Records from a collection:
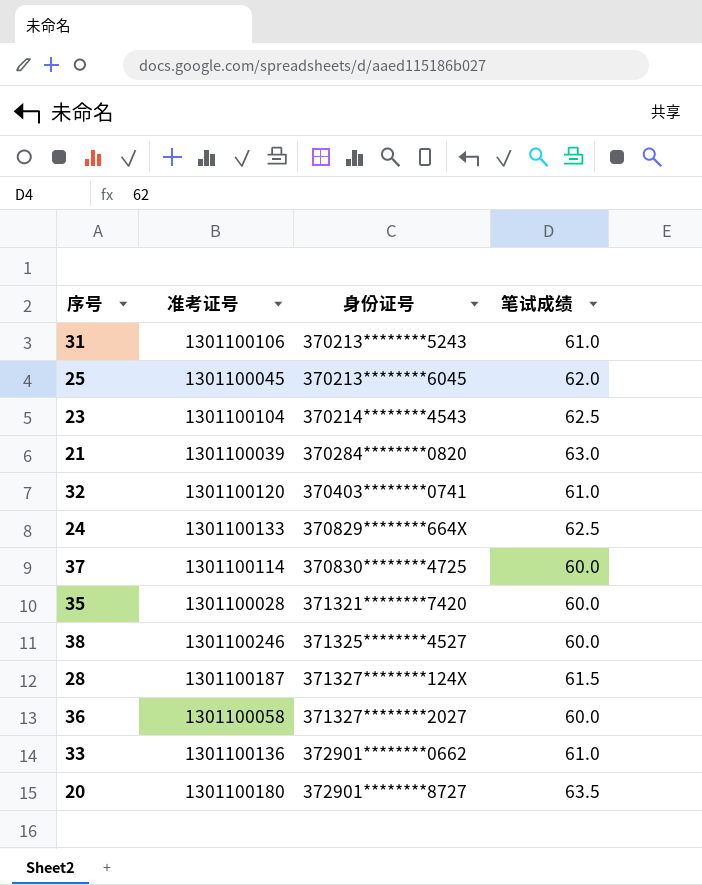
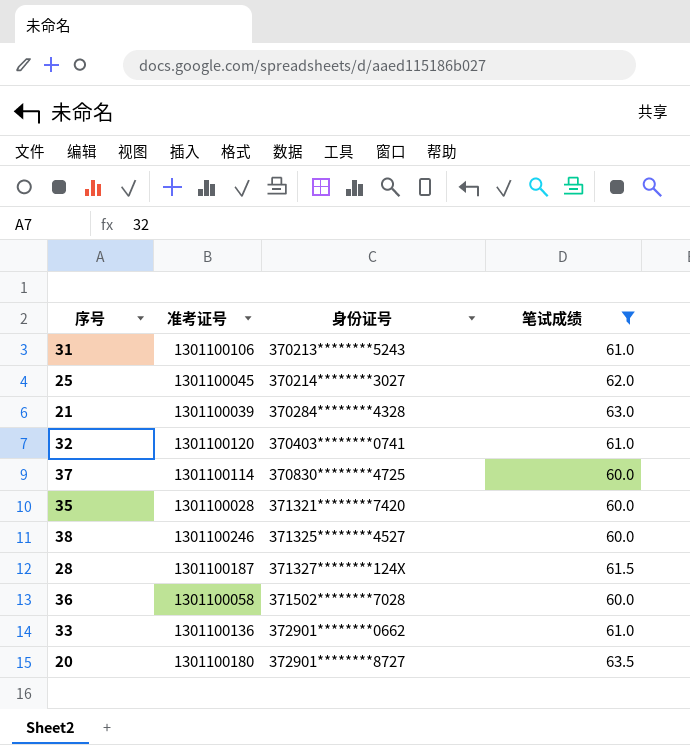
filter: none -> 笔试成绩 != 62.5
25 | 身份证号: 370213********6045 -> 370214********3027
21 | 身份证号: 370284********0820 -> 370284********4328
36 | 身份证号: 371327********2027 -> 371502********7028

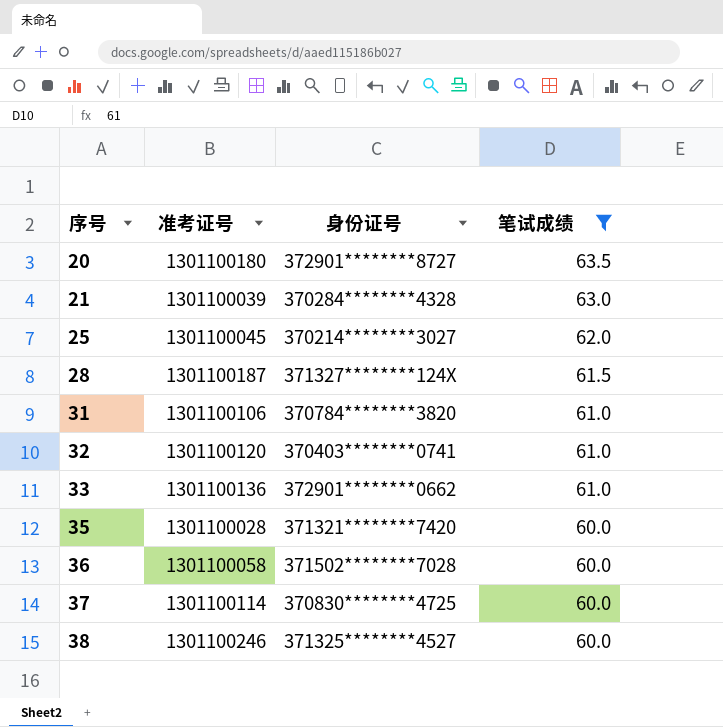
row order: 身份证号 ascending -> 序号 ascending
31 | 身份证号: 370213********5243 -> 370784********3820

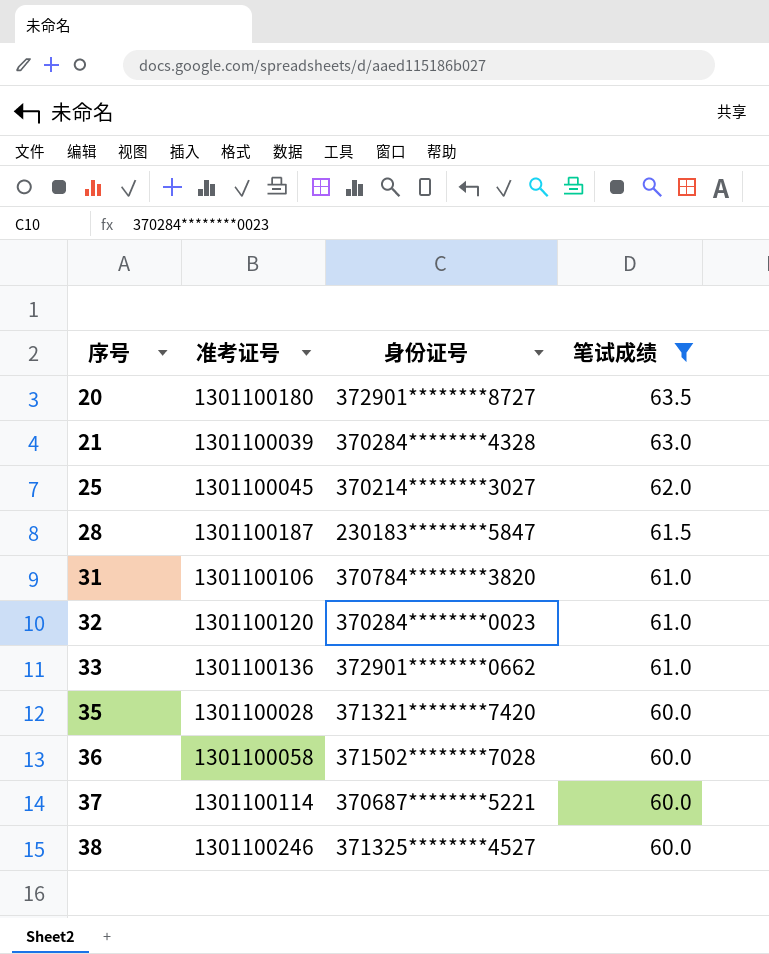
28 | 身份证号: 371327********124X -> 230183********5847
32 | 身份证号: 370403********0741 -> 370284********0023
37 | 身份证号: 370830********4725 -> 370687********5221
* * *
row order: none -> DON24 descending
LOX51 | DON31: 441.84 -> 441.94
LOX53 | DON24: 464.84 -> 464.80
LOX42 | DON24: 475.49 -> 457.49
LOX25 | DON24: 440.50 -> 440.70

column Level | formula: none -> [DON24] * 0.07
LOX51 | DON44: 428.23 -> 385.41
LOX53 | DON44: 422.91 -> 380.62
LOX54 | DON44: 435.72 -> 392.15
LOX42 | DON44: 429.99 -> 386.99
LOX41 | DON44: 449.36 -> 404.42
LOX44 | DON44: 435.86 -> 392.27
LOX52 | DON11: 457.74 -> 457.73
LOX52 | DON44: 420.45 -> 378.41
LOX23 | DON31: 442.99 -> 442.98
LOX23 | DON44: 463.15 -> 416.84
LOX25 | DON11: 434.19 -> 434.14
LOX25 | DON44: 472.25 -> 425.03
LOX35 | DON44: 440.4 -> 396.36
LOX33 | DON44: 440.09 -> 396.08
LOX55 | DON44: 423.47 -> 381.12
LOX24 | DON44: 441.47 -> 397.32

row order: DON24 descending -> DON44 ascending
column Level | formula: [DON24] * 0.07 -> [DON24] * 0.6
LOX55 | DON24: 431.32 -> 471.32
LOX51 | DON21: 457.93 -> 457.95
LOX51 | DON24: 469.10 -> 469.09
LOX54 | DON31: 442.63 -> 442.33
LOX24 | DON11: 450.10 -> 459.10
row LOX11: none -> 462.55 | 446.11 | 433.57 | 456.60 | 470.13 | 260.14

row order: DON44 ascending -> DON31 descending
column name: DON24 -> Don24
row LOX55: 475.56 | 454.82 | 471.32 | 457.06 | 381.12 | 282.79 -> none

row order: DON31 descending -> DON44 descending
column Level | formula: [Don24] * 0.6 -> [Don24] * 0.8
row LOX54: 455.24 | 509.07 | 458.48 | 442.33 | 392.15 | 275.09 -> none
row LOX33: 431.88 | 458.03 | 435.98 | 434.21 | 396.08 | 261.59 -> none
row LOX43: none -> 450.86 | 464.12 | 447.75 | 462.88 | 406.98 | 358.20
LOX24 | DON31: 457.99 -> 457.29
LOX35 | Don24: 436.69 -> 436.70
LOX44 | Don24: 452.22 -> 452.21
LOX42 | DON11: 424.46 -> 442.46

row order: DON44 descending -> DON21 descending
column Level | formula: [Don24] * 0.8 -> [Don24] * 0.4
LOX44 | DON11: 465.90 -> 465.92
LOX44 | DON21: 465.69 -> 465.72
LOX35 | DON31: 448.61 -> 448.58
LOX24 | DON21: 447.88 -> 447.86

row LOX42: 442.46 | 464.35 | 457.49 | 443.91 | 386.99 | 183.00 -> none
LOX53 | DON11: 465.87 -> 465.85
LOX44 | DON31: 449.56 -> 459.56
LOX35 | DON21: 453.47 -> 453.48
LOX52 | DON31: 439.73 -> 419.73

» **What to work on**
Of the entries above, repeat exactly the lines between the line with "LOX51 | DON44: 428.23 -> 385.41" and the line with "LOX35 | DON31: 448.61 -> 448.58", inclusive, and no others.

» **Finished exercise**
LOX51 | DON44: 428.23 -> 385.41
LOX53 | DON44: 422.91 -> 380.62
LOX54 | DON44: 435.72 -> 392.15
LOX42 | DON44: 429.99 -> 386.99
LOX41 | DON44: 449.36 -> 404.42
LOX44 | DON44: 435.86 -> 392.27
LOX52 | DON11: 457.74 -> 457.73
LOX52 | DON44: 420.45 -> 378.41
LOX23 | DON31: 442.99 -> 442.98
LOX23 | DON44: 463.15 -> 416.84
LOX25 | DON11: 434.19 -> 434.14
LOX25 | DON44: 472.25 -> 425.03
LOX35 | DON44: 440.4 -> 396.36
LOX33 | DON44: 440.09 -> 396.08
LOX55 | DON44: 423.47 -> 381.12
LOX24 | DON44: 441.47 -> 397.32

row order: DON24 descending -> DON44 ascending
column Level | formula: [DON24] * 0.07 -> [DON24] * 0.6
LOX55 | DON24: 431.32 -> 471.32
LOX51 | DON21: 457.93 -> 457.95
LOX51 | DON24: 469.10 -> 469.09
LOX54 | DON31: 442.63 -> 442.33
LOX24 | DON11: 450.10 -> 459.10
row LOX11: none -> 462.55 | 446.11 | 433.57 | 456.60 | 470.13 | 260.14

row order: DON44 ascending -> DON31 descending
column name: DON24 -> Don24
row LOX55: 475.56 | 454.82 | 471.32 | 457.06 | 381.12 | 282.79 -> none

row order: DON31 descending -> DON44 descending
column Level | formula: [Don24] * 0.6 -> [Don24] * 0.8
row LOX54: 455.24 | 509.07 | 458.48 | 442.33 | 392.15 | 275.09 -> none
row LOX33: 431.88 | 458.03 | 435.98 | 434.21 | 396.08 | 261.59 -> none
row LOX43: none -> 450.86 | 464.12 | 447.75 | 462.88 | 406.98 | 358.20
LOX24 | DON31: 457.99 -> 457.29
LOX35 | Don24: 436.69 -> 436.70
LOX44 | Don24: 452.22 -> 452.21
LOX42 | DON11: 424.46 -> 442.46

row order: DON44 descending -> DON21 descending
column Level | formula: [Don24] * 0.8 -> [Don24] * 0.4
LOX44 | DON11: 465.90 -> 465.92
LOX44 | DON21: 465.69 -> 465.72
LOX35 | DON31: 448.61 -> 448.58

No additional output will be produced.